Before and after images
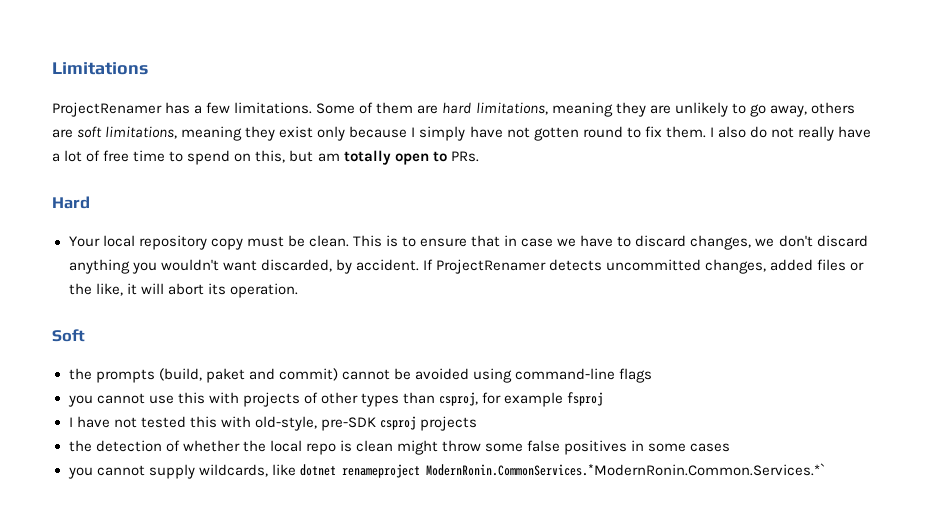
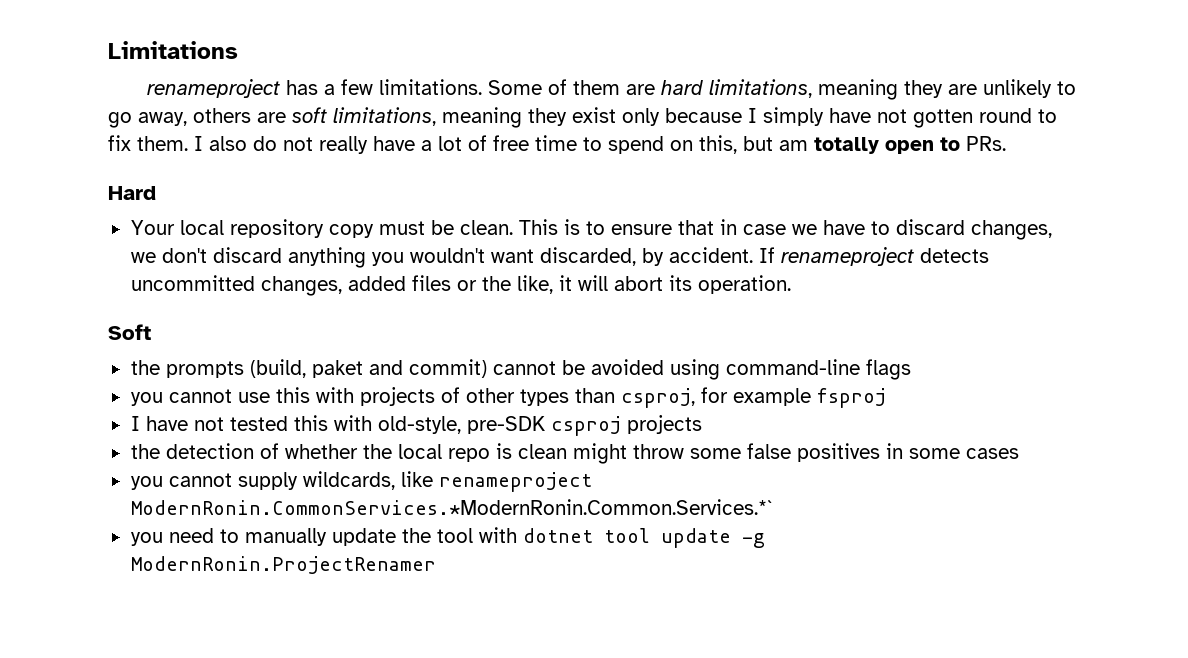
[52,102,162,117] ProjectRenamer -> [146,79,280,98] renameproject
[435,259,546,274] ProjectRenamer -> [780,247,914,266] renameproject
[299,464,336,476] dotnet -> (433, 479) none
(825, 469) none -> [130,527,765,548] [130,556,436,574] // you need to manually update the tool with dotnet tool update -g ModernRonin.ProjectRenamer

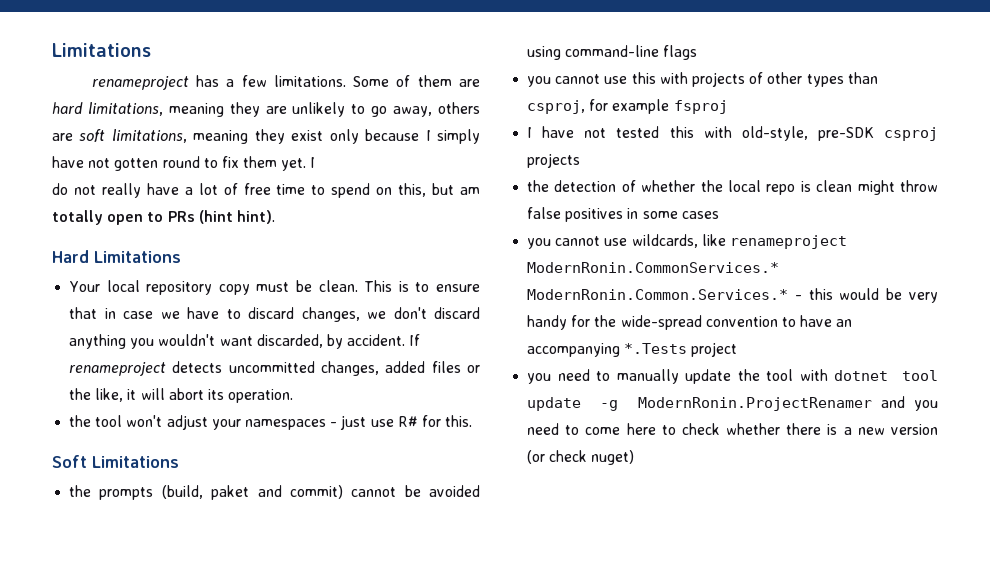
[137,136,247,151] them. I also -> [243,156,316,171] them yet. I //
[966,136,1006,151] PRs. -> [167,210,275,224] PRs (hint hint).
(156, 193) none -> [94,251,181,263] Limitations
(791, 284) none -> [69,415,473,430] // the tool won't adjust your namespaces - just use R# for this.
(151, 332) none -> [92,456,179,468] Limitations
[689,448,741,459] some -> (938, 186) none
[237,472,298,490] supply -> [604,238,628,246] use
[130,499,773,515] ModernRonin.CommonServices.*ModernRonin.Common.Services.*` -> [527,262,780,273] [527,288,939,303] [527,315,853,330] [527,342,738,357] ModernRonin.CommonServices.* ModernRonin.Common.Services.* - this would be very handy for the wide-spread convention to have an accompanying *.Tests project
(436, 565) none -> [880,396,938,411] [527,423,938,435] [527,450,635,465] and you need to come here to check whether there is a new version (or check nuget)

## [PROBLEM]
Return all of the entries exactly as written, but drop any pictures they hold.

## [SOLVED EXERCISE]
[52,102,162,117] ProjectRenamer -> [146,79,280,98] renameproject
[435,259,546,274] ProjectRenamer -> [780,247,914,266] renameproject
[299,464,336,476] dotnet -> (433, 479) none
(825, 469) none -> [130,527,765,548] [130,556,436,574] // you need to manually update the tool with dotnet tool update -g ModernRonin.ProjectRenamer

[137,136,247,151] them. I also -> [243,156,316,171] them yet. I //
[966,136,1006,151] PRs. -> [167,210,275,224] PRs (hint hint).
(156, 193) none -> [94,251,181,263] Limitations
(791, 284) none -> [69,415,473,430] // the tool won't adjust your namespaces - just use R# for this.
(151, 332) none -> [92,456,179,468] Limitations
[689,448,741,459] some -> (938, 186) none
[237,472,298,490] supply -> [604,238,628,246] use
[130,499,773,515] ModernRonin.CommonServices.*ModernRonin.Common.Services.*` -> [527,262,780,273] [527,288,939,303] [527,315,853,330] [527,342,738,357] ModernRonin.CommonServices.* ModernRonin.Common.Services.* - this would be very handy for the wide-spread convention to have an accompanying *.Tests project
(436, 565) none -> [880,396,938,411] [527,423,938,435] [527,450,635,465] and you need to come here to check whether there is a new version (or check nuget)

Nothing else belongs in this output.